==== Supplied data

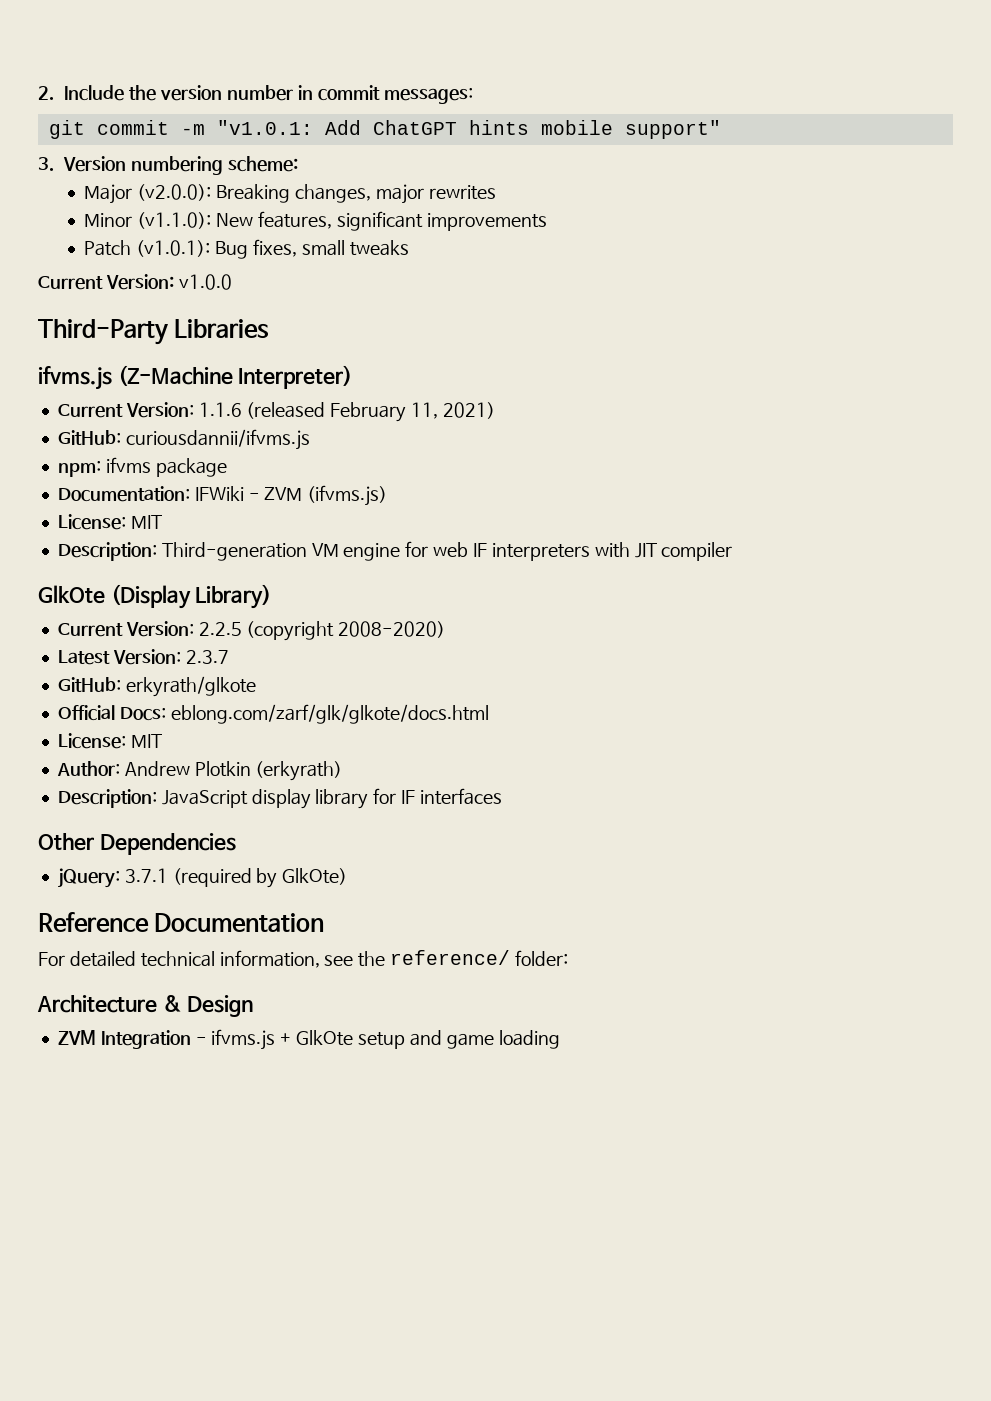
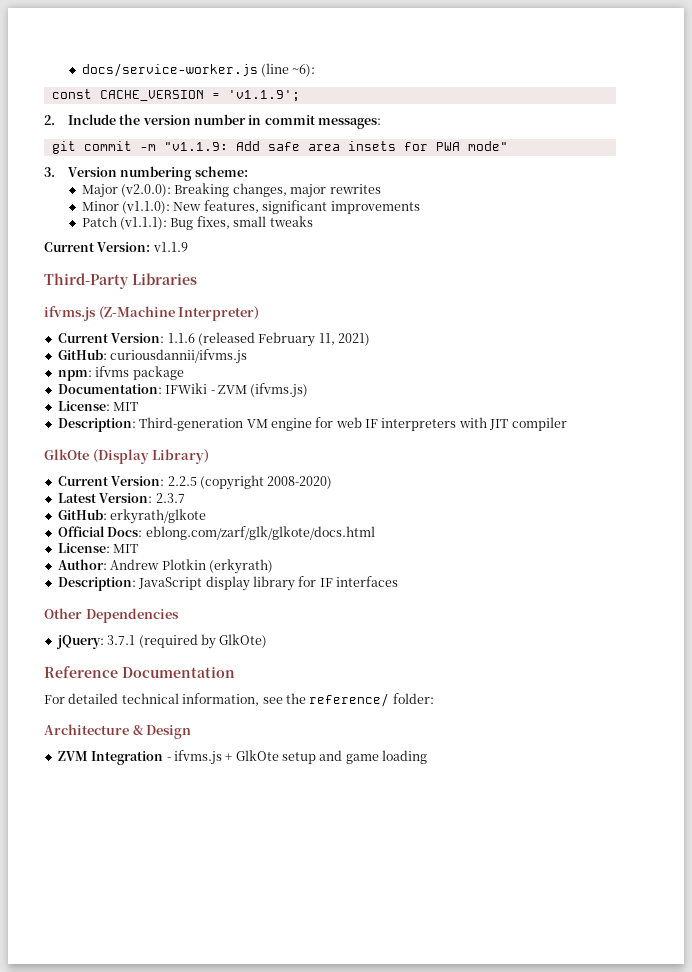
+ docs/service-worker.js (line ~6):
+ const CACHE_VERSION = 'v1.1.9';
- git commit -m "v1.0.1: Add ChatGPT hints mobile support"
+ git commit -m "v1.1.9: Add safe area insets for PWA mode"
- Patch (v1.0.1): Bug fixes, small tweaks
+ Patch (v1.1.1): Bug fixes, small tweaks
- Current Version: v1.0.0
+ Current Version: v1.1.9

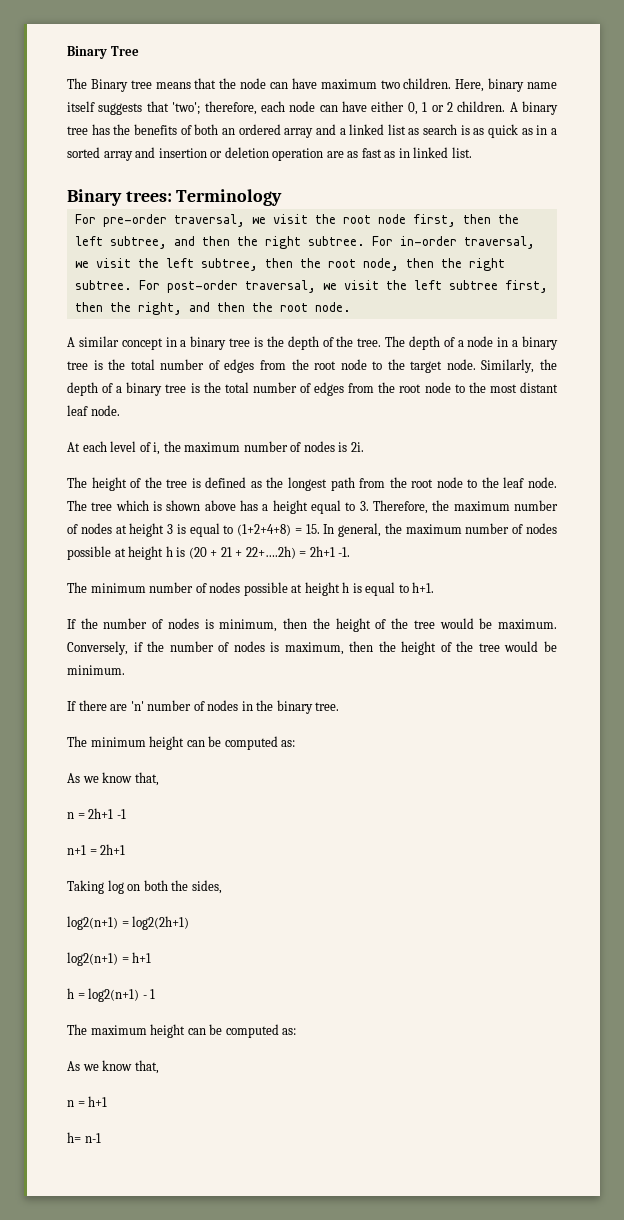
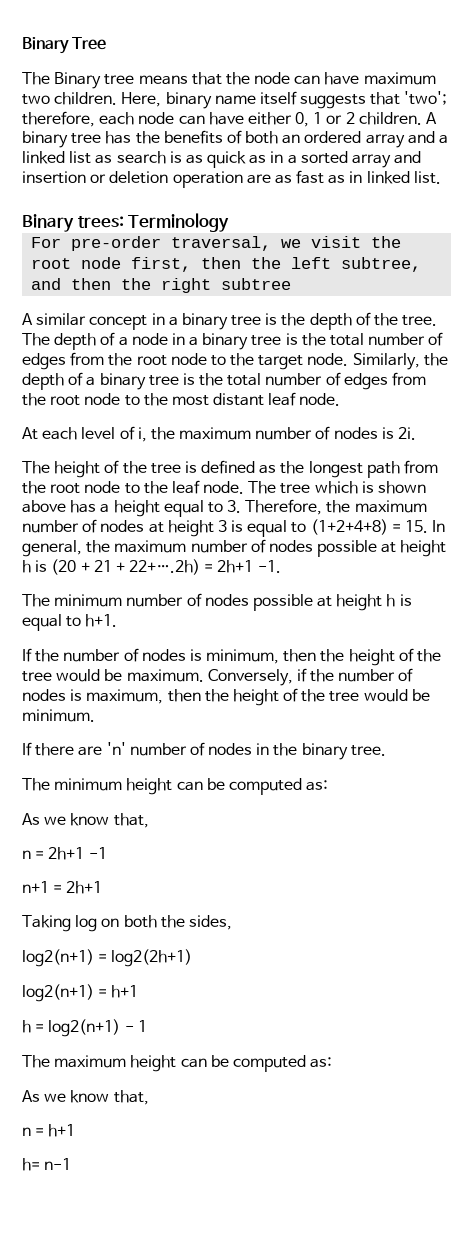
- For pre-order traversal, we visit the root node first, then the left subtree, and then the right subtree. For in-order traversal, we visit the left subtree, then the root node, then the right subtree. For post-order traversal, we visit the left subtree first, then the right, and then the root node.
+ For pre-order traversal, we visit the root node first, then the left subtree, and then the right subtree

========

Exercise requirements: Only the pictures are to be left out; repeat all other material exactly.

Output of the exercise:
+ docs/service-worker.js (line ~6):
+ const CACHE_VERSION = 'v1.1.9';
- git commit -m "v1.0.1: Add ChatGPT hints mobile support"
+ git commit -m "v1.1.9: Add safe area insets for PWA mode"
- Patch (v1.0.1): Bug fixes, small tweaks
+ Patch (v1.1.1): Bug fixes, small tweaks
- Current Version: v1.0.0
+ Current Version: v1.1.9

- For pre-order traversal, we visit the root node first, then the left subtree, and then the right subtree. For in-order traversal, we visit the left subtree, then the root node, then the right subtree. For post-order traversal, we visit the left subtree first, then the right, and then the root node.
+ For pre-order traversal, we visit the root node first, then the left subtree, and then the right subtree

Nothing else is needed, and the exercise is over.